My annual weigh-in at this morning’s physical makes me think about my journey in relationship to this body. Over the years, in addition to my many different hair styles and colors (and this is 13-plus months before I’ll learn the horrors of COVID color), my shape has also shifted. In my adult life, I have weighed between 118 and 142.5 pounds, and, at this very height in my pre-adult life, as few as 94. I know these numbers well because numbers have occupied a great deal of my time and energy, as well as space in my brain. I use the past participle here (pluperfect tense) because they no longer do. I don’t own a scale. I only get weighed by the doctor once a year. I don’t count calories: more numbers. I don’t get on the treadmill and subtract calories either, but I once did. (To be fair, I used to add numbers up, too — obsessively tracking my mounting personal debt and sexual conquests.)
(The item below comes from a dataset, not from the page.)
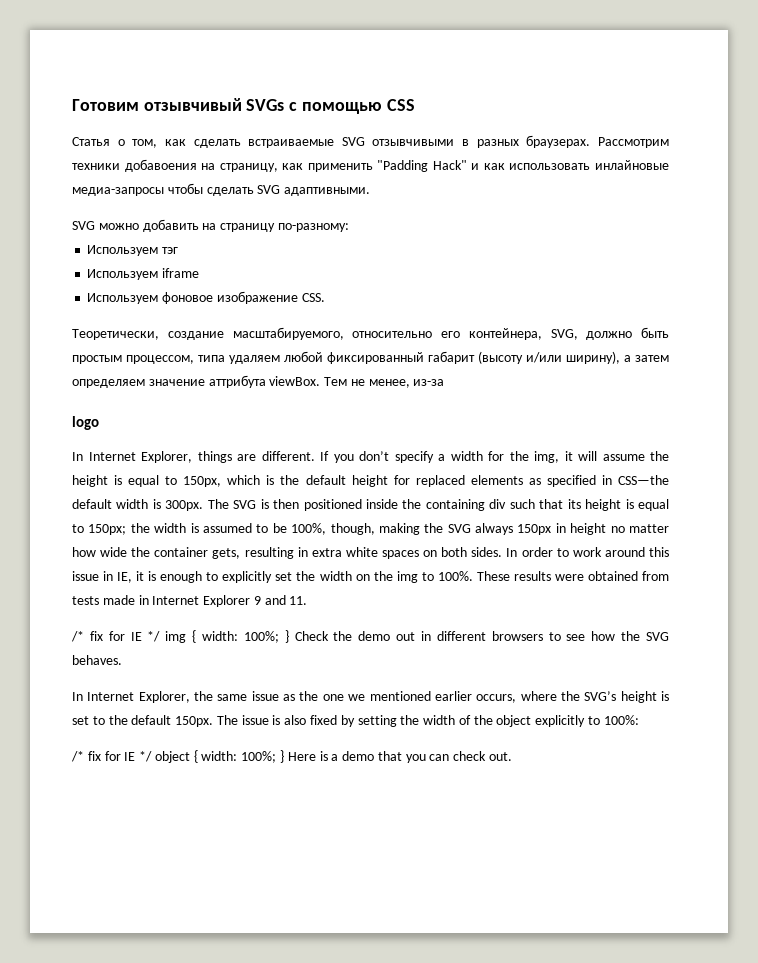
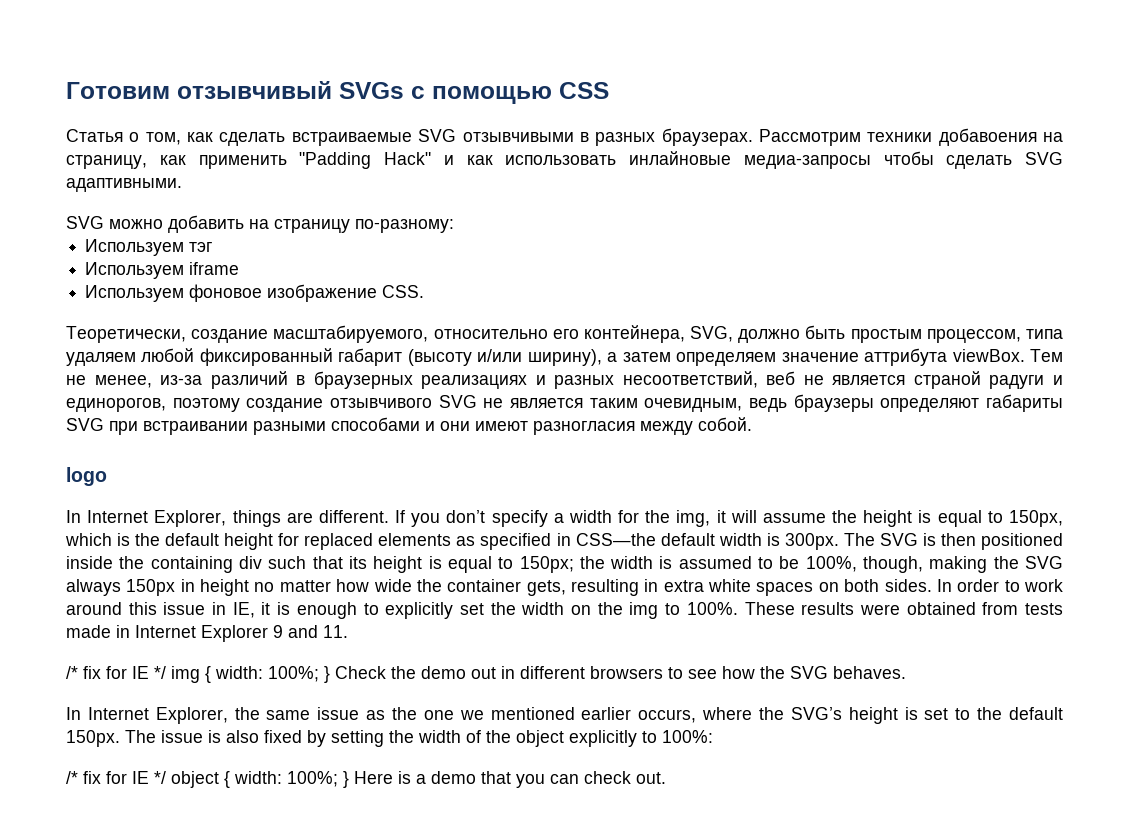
(445, 382) none -> [210,371,1063,389] [66,394,1063,412] [66,417,752,435] различий в браузерных реализациях и разных несоответствий, веб не является страной радуги и единорогов, поэтому создание отзывчивого SVG не является таким очевидным, ведь браузеры определяют габариты SVG при встраивании разными способами и они имеют разногласия между собой.

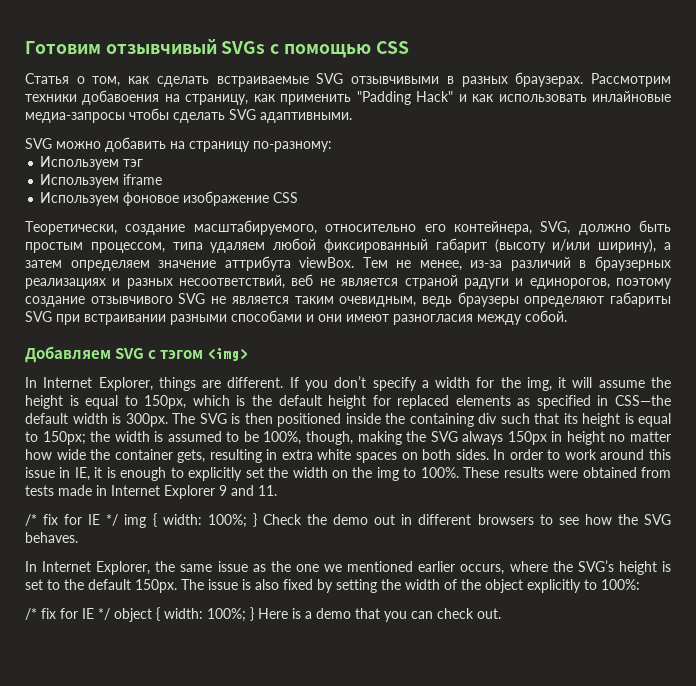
[382,285,425,298] CSS. -> [273,192,299,203] CSS
[66,467,107,486] logo -> [25,346,248,363] Добавляем SVG с тэгом <img>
Recently, my grandpa asked me what I weigh, and I told him honestly, “I have no idea.” I sent him the update today after the doctor’s visit because he seems to care more than I do. Perhaps this numbers fascination is a family trait, but I’ll give him a pass because he has a degree in accounting.

Can I tell you how freeing it is not to be driven by numbers? Pilates has allowed me to just be. I look at photos from various times in my life and feel so grateful that I don’t have a gaunt face anymore. During those restricted periods, I wanted everyone to tell me how thin I was. They did, which made me smile, like the sight of my too thin face in the mirror. There were equally unhealthy and unhappy times, though, when I looked at my reflection, and a puffy face stared back at me. Now, I can focus on just being strong and healthy. And you know what people say to me? “Look at those back muscles!” Or yesterday at the nail shop (remember those?), “What a darling figure you have.” I love Jewish grandmothers. They make me miss my own. The words are nice to hear, but I don’t need the validation, either. I do this for me.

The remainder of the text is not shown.